La lógica era simple pero potente: si los médicos jóvenes se iban, si los que quedaban estaban agotados y mal pagados, la sanidad pública sufría. Y la sanidad pública, en Galicia, ya estaba bajo presión. Los sindicatos tenían claro que si no había acuerdo antes de septiembre, la próxima huelga sería indefinida. No era una amenaza retórica. Era una promesa de que el conflicto no terminaría con el verano.
Citações Notáveis
Vamos a parar la sanidad no porque queramos, sino porque creemos que es un gran prejuicio para nosotros y para los pacientes, no nos dejan otra salida— Médicos concentrados en el HULA
Estamos otra vez de huelga no solo por el presente de los que somos hoy médicos, es para que los residentes no tengan que emigrar y para que la sanidad pública no termine de desmantelarse— Belén Carnero, anestesista y representante de Omega
A Conversa do Hearth Outra perspectiva sobre a história
¿Por qué esta huelga es diferente a otras que haya habido antes?
Porque los médicos dicen que no es solo un problema de salarios. Es que el sistema los penaliza por trabajar más. Trabajan 24 horas seguidas y luego otras 8, pero cobran menos por la hora extraordinaria que por la ordinaria. Y eso no cuenta para la jubilación.
¿Qué pasaría si se van los residentes?
Galicia perdería a sus médicos jóvenes. Los que se quedan estarían más agotados, con menos gente para repartir el trabajo. La sanidad pública se debilitaría más de lo que ya está.
¿Cuál es el verdadero objetivo de la huelga?
Un estatuto propio que reconozca sus condiciones de trabajo. Pero también es una advertencia: si no hay cambios, en septiembre vuelven con una huelga indefinida. No es una negociación que termine en verano.

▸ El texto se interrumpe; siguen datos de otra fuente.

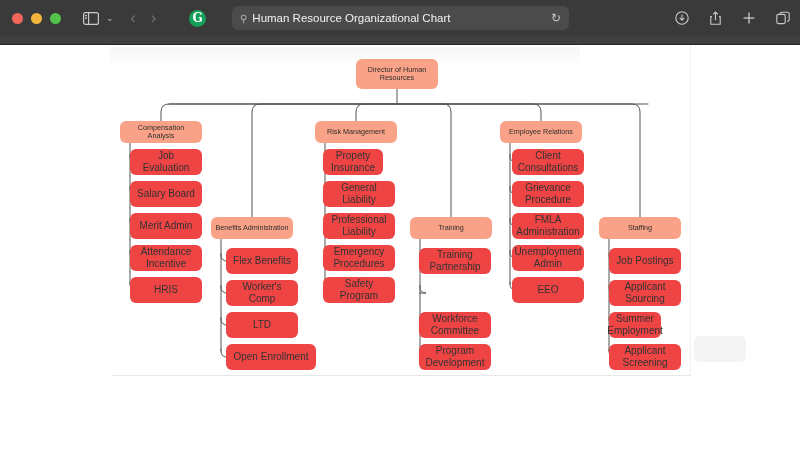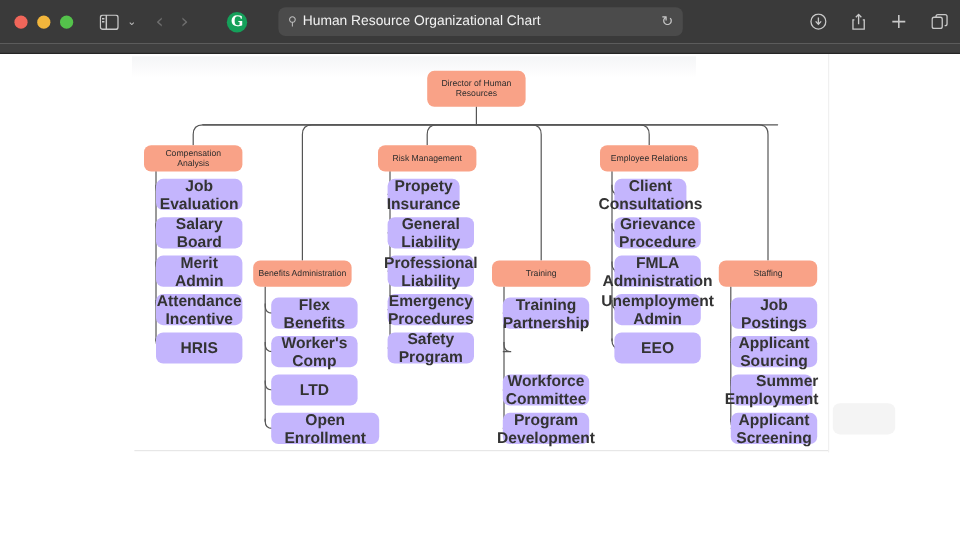"Job Evaluation" .node.leaf { background: #c4b5fd -> #ef4444; font-size: 13px -> 10px; font-weight: bold -> none }
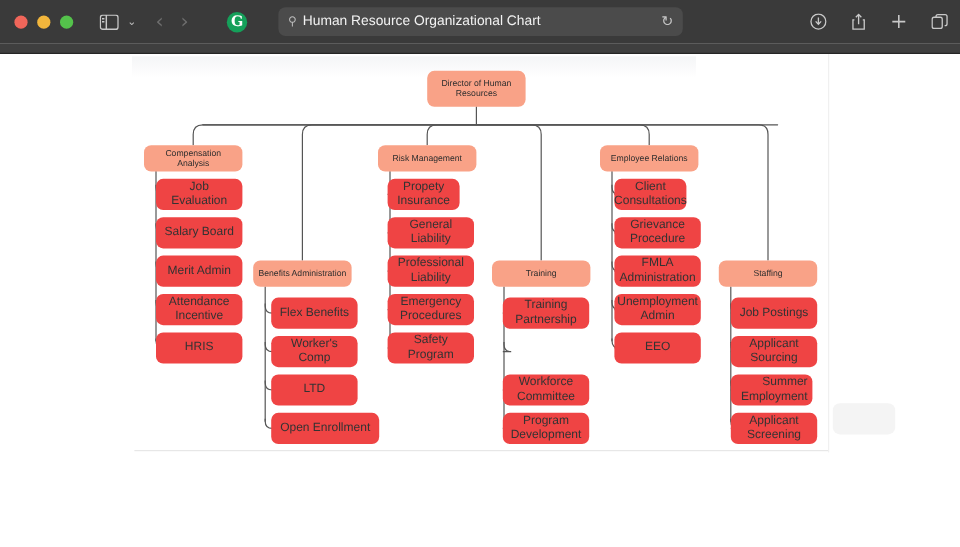"Client Consultations" div.node { width: 60px -> 72px }
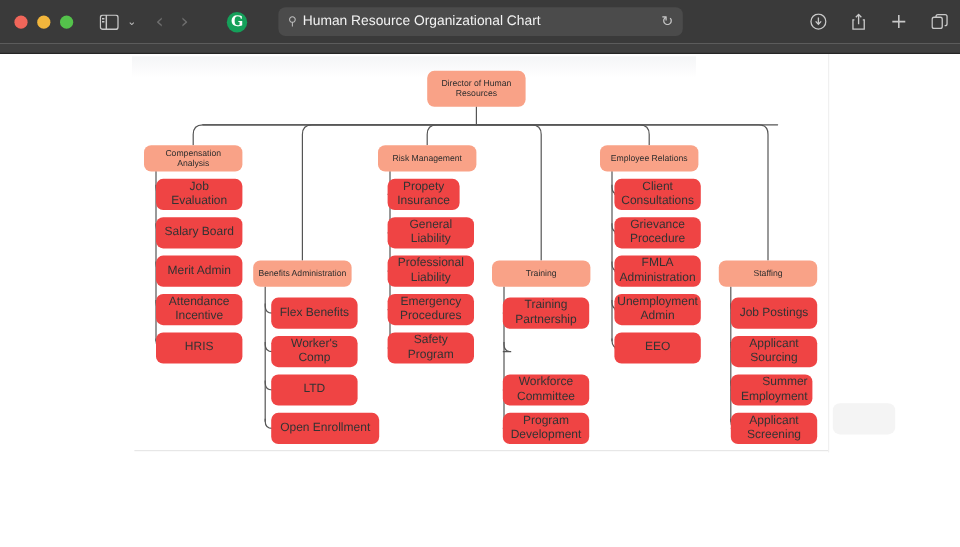"Summer Employment" div.node { text-align: right -> none; width: 68px -> 52px }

¿Por qué los pacientes están en el centro de este conflicto?
Porque los médicos dicen que las malas condiciones afectan la calidad de la atención. Un médico exhausto, mal pagado, que trabaja 24 horas seguidas, no puede dar lo mejor de sí. Es un argumento que va más allá del salario.
¿Qué significa que sea una «lucha generacional»?
Que no es solo sobre los médicos de hoy. Es sobre si los jóvenes médicos tendrán un futuro en Galicia o si tendrán que irse. Es sobre si la profesión seguirá siendo viable.